▶ [PROBLEM REQUIREMENTS]: Each entry below is to be returned exactly, with any pictures left out.

*** Opening of MATERIAL SUPPLIED ***

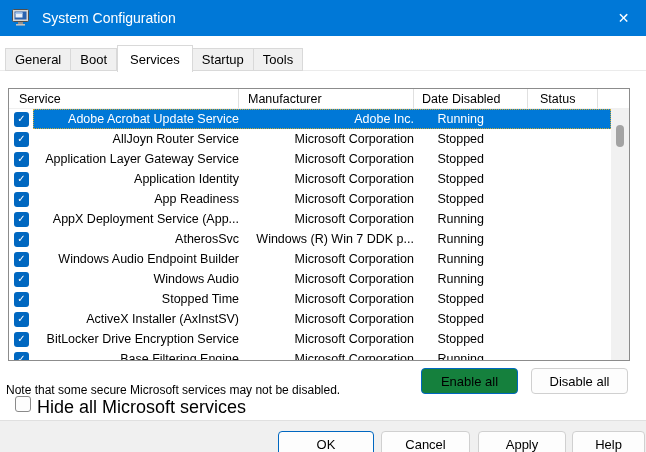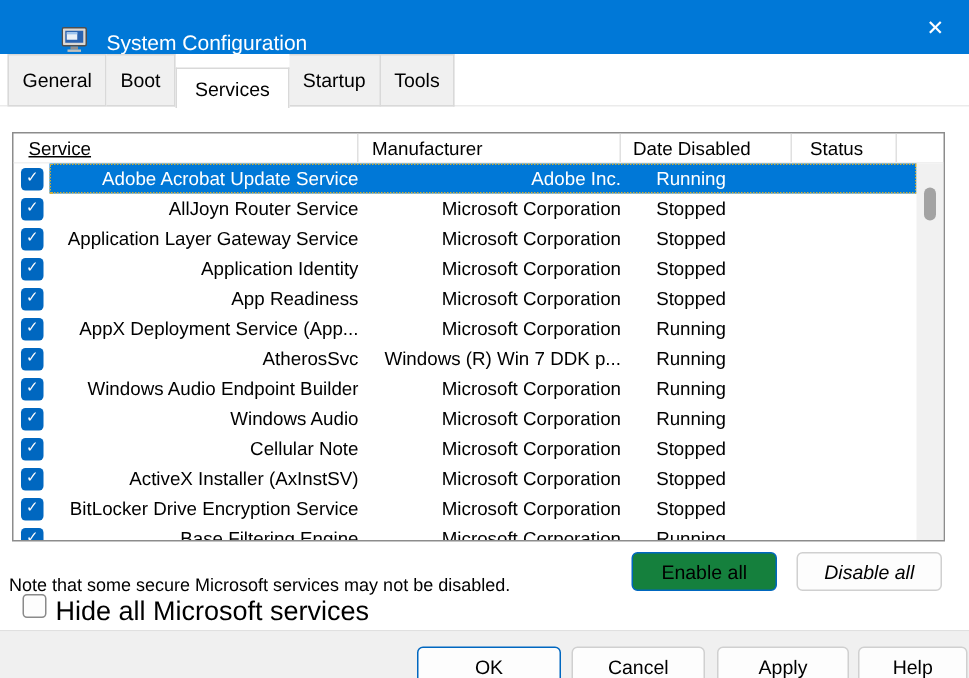"System Configuration" .titlebar { align-items: flex-end -> center; padding-left: 29px -> none }
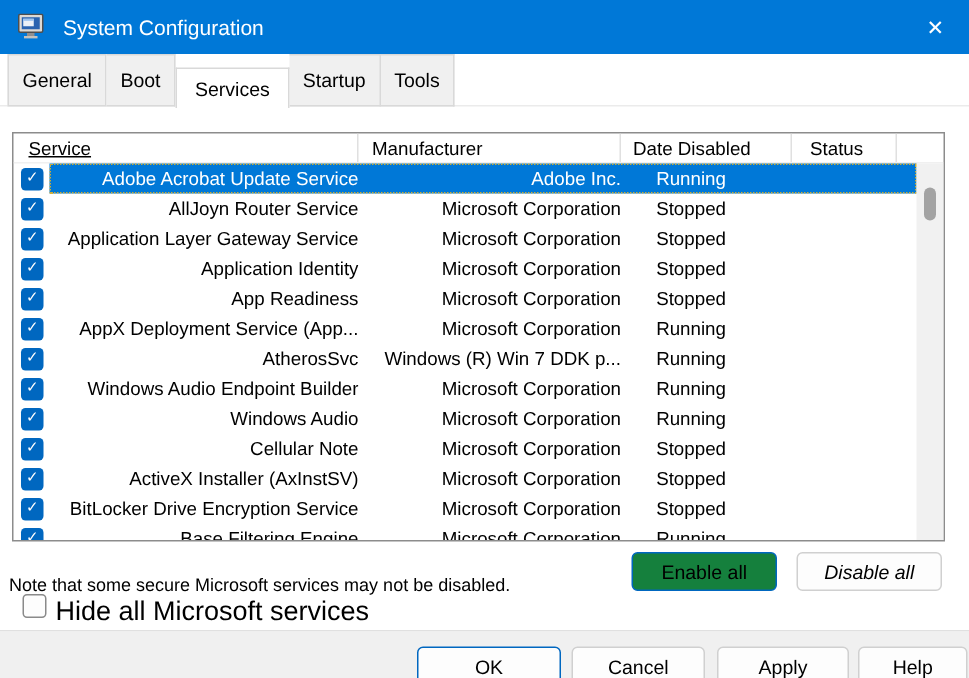"General" .tab { height: 35px -> 23px }
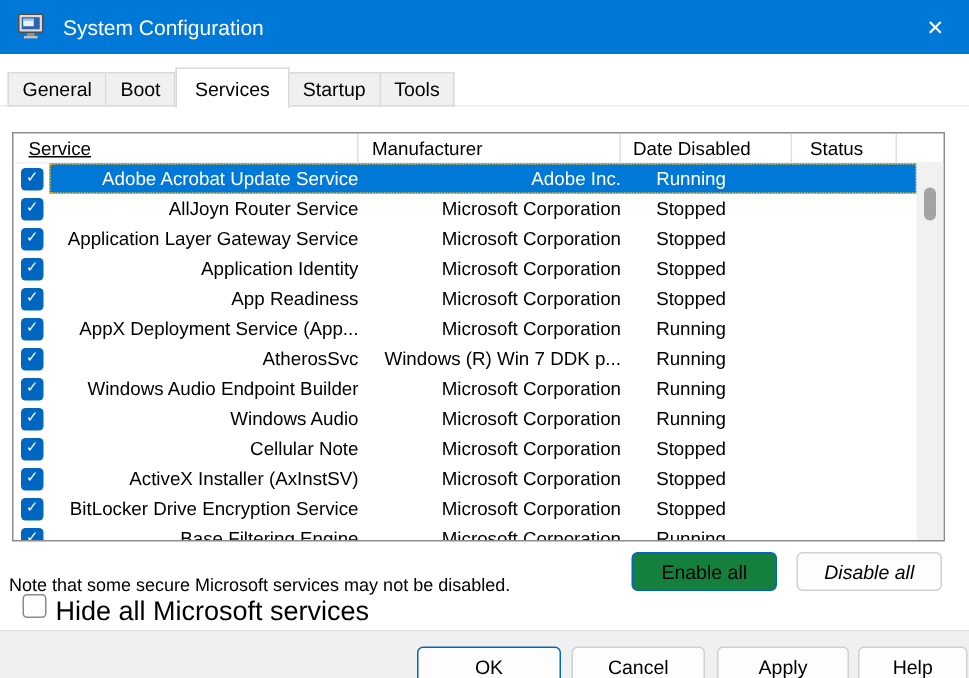"Service" .hc0 { text-decoration: underline -> none }
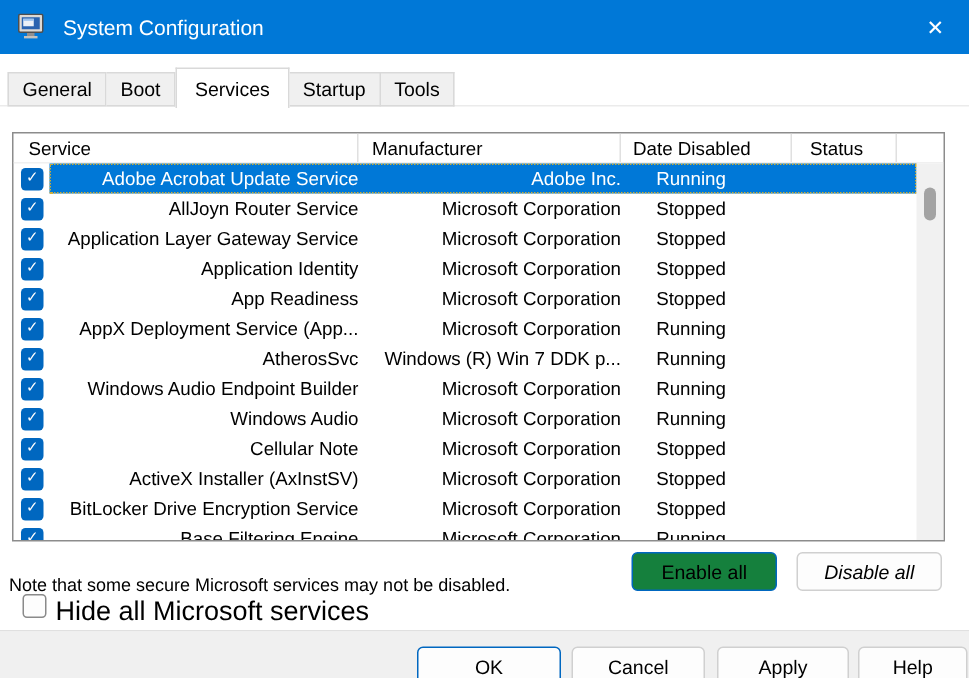"Cellular Note" span.rcell { text: Cellular Note -> Stopped Time }
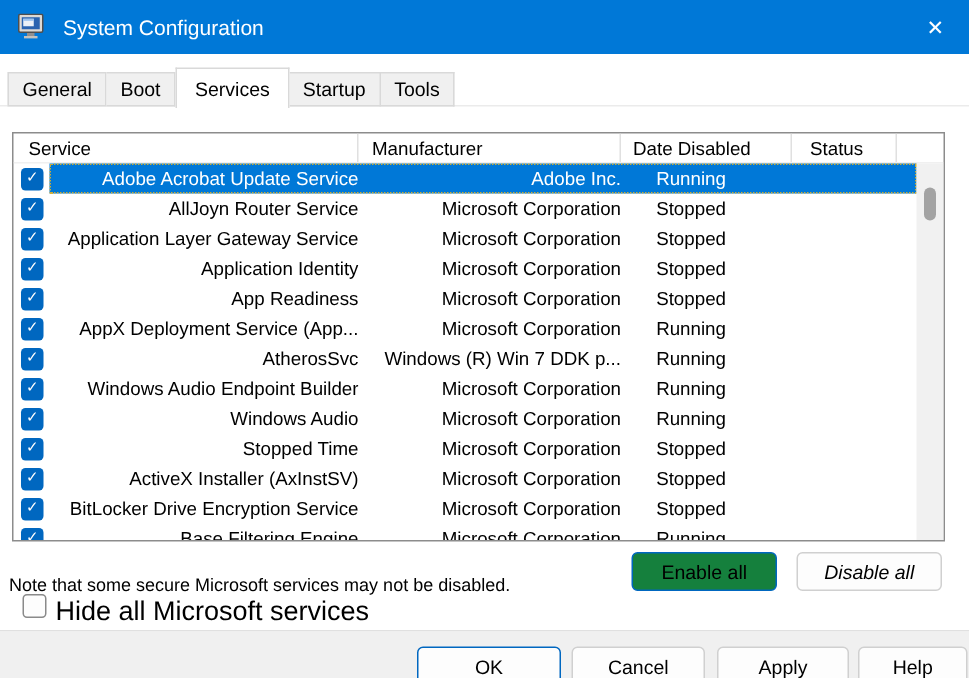"Disable all" .btn-disable { font-style: italic -> none }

*** Close of MATERIAL SUPPLIED ***

▶ [REPLY TO THE TASK]:
"System Configuration" .titlebar { align-items: flex-end -> center; padding-left: 29px -> none }
"General" .tab { height: 35px -> 23px }
"Service" .hc0 { text-decoration: underline -> none }
"Cellular Note" span.rcell { text: Cellular Note -> Stopped Time }
"Disable all" .btn-disable { font-style: italic -> none }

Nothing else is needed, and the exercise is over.